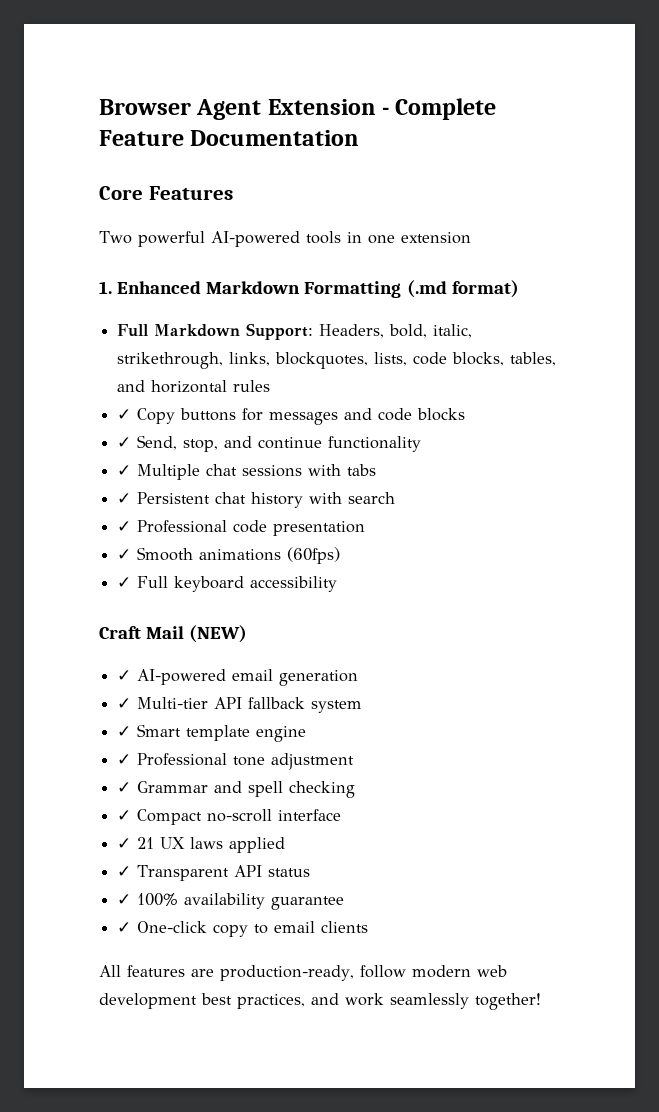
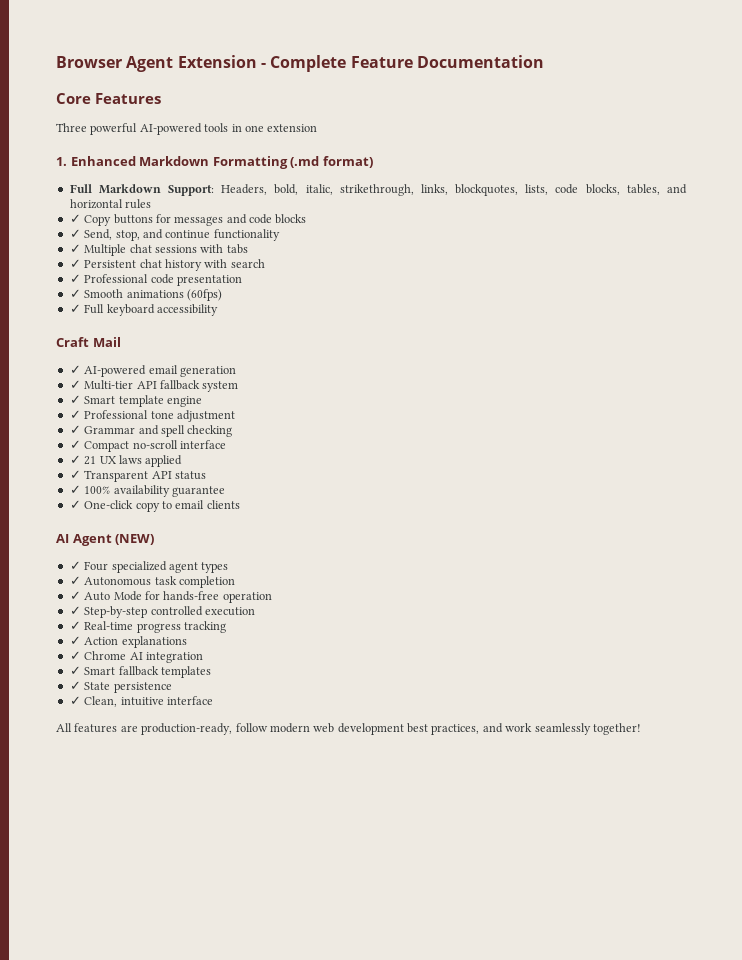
- Two powerful AI-powered tools in one extension
+ Three powerful AI-powered tools in one extension
- Craft Mail (NEW)
+ Craft Mail
+ AI Agent (NEW)
+ ✓ Four specialized agent types
+ ✓ Autonomous task completion
+ ✓ Auto Mode for hands-free operation
+ ✓ Step-by-step controlled execution
+ ✓ Real-time progress tracking
+ ✓ Action explanations
+ ✓ Chrome AI integration
+ ✓ Smart fallback templates
+ ✓ State persistence
+ ✓ Clean, intuitive interface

**********

> HOW TO COMPLETE THIS TASK
Wherever "extension" appears in the listing, report the line it is on.

> COMPLETED TASK
- Two powerful AI-powered tools in one extension
+ Three powerful AI-powered tools in one extension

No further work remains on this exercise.